Гамаш тоже поднялся:
– Почему бы вам не спросить настоятеля или кого-нибудь из монахов?
– Я решил, что они ее, наверное, уже спрятали.
– Они ее не прятали. Обычно она находится на кафедре в Благодатной церкви, чтобы все монахи могли с ней сверяться.
– Ее там нет.
– Потому что один из монахов держит ее при себе. Учит песнопения.
Разговаривая на ходу, они вернулись в монастырь и остановились перед толстой деревянной дверью. Гамаш постучал, и несколько секунд спустя они услышали скрежет щеколды и поворот ключа в замке. Вошли в здание. После лесной прохлады в монастыре было почти тепло. Доминиканец проделал половину пути по коридору, когда Гамаш окликнул его:
– Брат Себастьян!
Монах остановился и нетерпеливо повернулся.
Гамаш показал на брата Люка, стоявшего в дверях каморки привратника.
– Что вы…
И тут брат Себастьян понял. Он двинулся назад, поначалу быстро, а по мере приближения к каморке все медленнее.
Последний шаг он сделал почти с неохотой. Может быть, боясь разочароваться. Или понимая, что на самом деле он не хочет, чтобы его поиски закончились. Потому что не знает, что ему делать дальше.
Если тайна будет разгадана, то в чем смысл его дальнейшего существования?

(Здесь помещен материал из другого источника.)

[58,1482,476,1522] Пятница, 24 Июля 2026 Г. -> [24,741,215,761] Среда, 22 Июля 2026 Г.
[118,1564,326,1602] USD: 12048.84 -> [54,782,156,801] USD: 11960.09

Брат Себастьян остановился у дверей каморки привратника.
– Ты не будешь возражать, брат мой, если я посмотрю твою книгу песнопений? – спросил доминиканец неожиданно официальным, почти мрачным тоном.

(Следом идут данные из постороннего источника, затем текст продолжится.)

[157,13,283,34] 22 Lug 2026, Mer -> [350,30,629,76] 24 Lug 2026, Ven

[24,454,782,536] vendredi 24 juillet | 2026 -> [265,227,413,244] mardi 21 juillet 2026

Гамаш знал, что инквизиция прошлых времен совсем не так повела бы дело. Они бы просто взяли книгу, а молодого монаха, в чьем владении она оказалась, вероятно, сожгли бы.

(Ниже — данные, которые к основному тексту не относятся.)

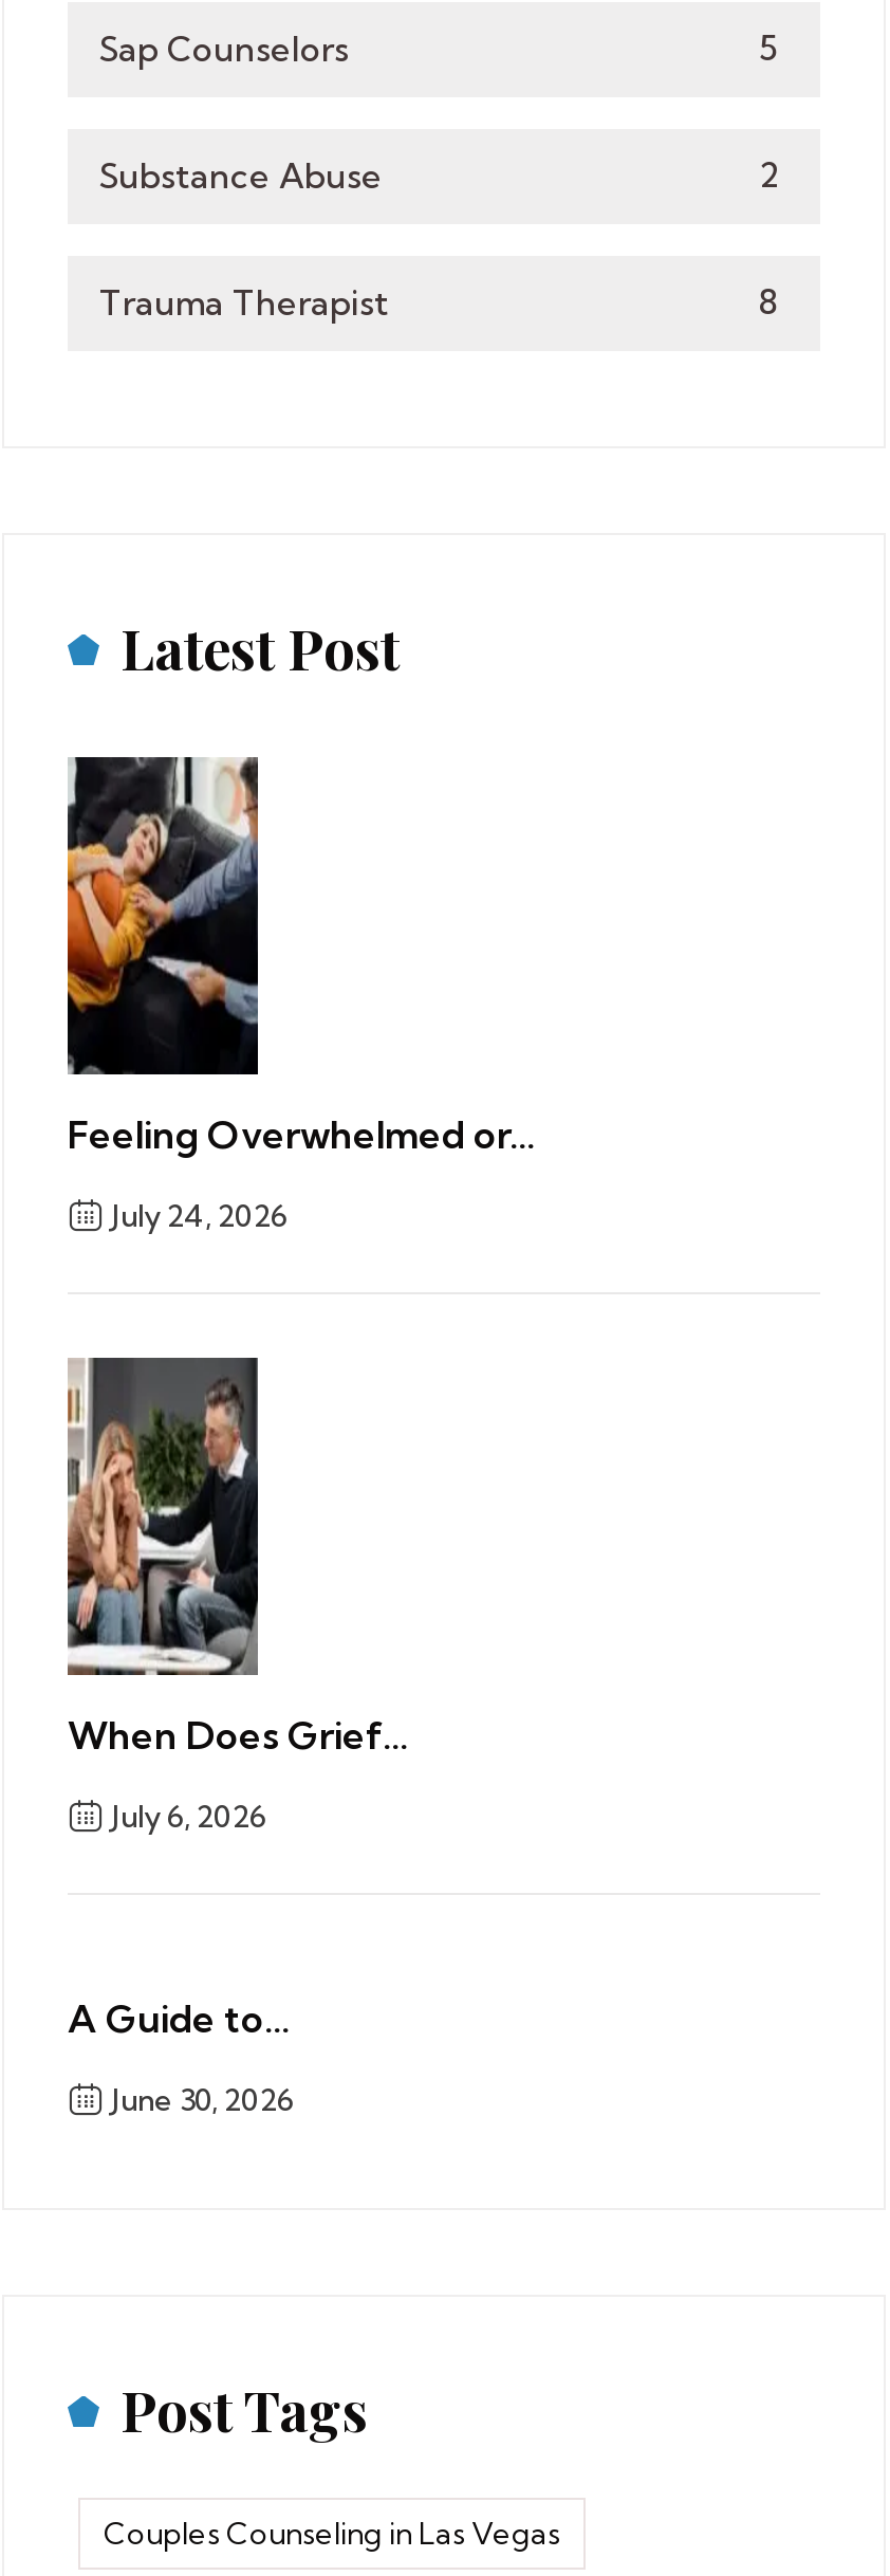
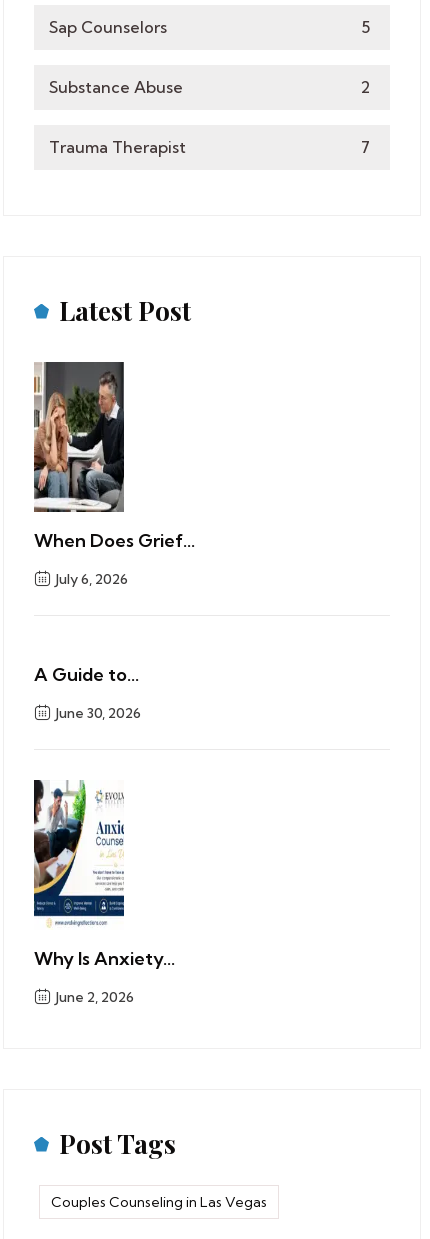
[759,280,778,323] 8 -> [361,136,370,156] 7
[66,755,535,1234] [image] | Feeling Overwhelmed or... | July 24, 2026 -> none
moved [63,1358,408,2118] -> [32,362,195,722]: [image] | When Does Grief... | July 6, 2026 | A Guide to... | June 30, 2026
none -> [33,779,175,1006] [image] | Why Is Anxiety... | June 2, 2026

Брат Люк отошел в сторону.
А пес Господень сделал последние несколько шагов на пути, который начали сотни лет назад и за тысячи миль отсюда братья, давно ушедшие в мир иной.
Он шагнул в мрачную комнатенку и увидел лежащую на столе большую книгу в незамысловатом переплете. Его рука задержалась над книгой, наконец он открыл фолиант и глубоко вздохнул.
Потом выдохнул полной грудью.
Долгий, медленный вздох.
– Она.
– Откуда вы знаете? – спросил Гамаш.
– Вот отсюда.
Монах поднял книгу и замер с нею в руках.
Гамаш надел очки и наклонился. Брат Себастьян показывал на первое слово на первой странице. Под невмой. Но на том месте, с которого Себастьян убрал палец, Гамаш не увидел ничего, кроме точки.
– Что вы имеете в виду? – спросил Гамаш, тоже показывая пальцем. – Эту точку?
– Да, точку, – ответил брат Себастьян. На его лице застыло удивление, даже благоговение. – Именно ее. Перед нами первая книга григорианских песнопений. А здесь, – он чуть приподнял палец, – самая первая музыкальная нота. Вероятно, в двенадцатом веке книга каким-то образом попала в руки Гильберта Семпрингхемского, – сказал доминиканец, обращаясь к странице, а не к двум стоящим рядом людям. – Может быть, в качестве подарка, благодарности церкви за его преданность Томасу Бекету. Но Гильберт не подозревал о ее ценности. Никто в то время не подозревал. Они могли только догадываться, что книга уникальна. Или станет уникальной.
– Но что делает ее уникальной? – спросил Гамаш.
– Эта точка. Правда, это вовсе и не точка.
– А что же?
Гамаш видел перед собой всего лишь точку. Он редко чувствовал себя таким глупым, как со времени приезда в Сен-Жильбер-антр-ле-Лу.
– Не точка, а ключ.
Брат Себастьян и Гамаш посмотрели на молодого монаха, произнесшего эти слова.
– Точка отсчета.
– Ты знал, брат? – спросил Люка брат Себастьян.
– Сначала не знал, – признался Люк. – Я просто слышал, что песнопения здесь иные, чем все, что я слышал прежде. Но почему – не знал. А потом брат Матье сказал мне.
– Он знал, что эта книга бесценна? – спросил доминиканец.
– Не уверен, что он думал о ней такими словами. Но вероятно, он знал о ее ценности. Он достаточно хорошо разбирался в григорианских песнопениях, чтобы знать, что ни в одной другой книге, ни в каких собраниях никакой точки нет. И он понимал, что она означает.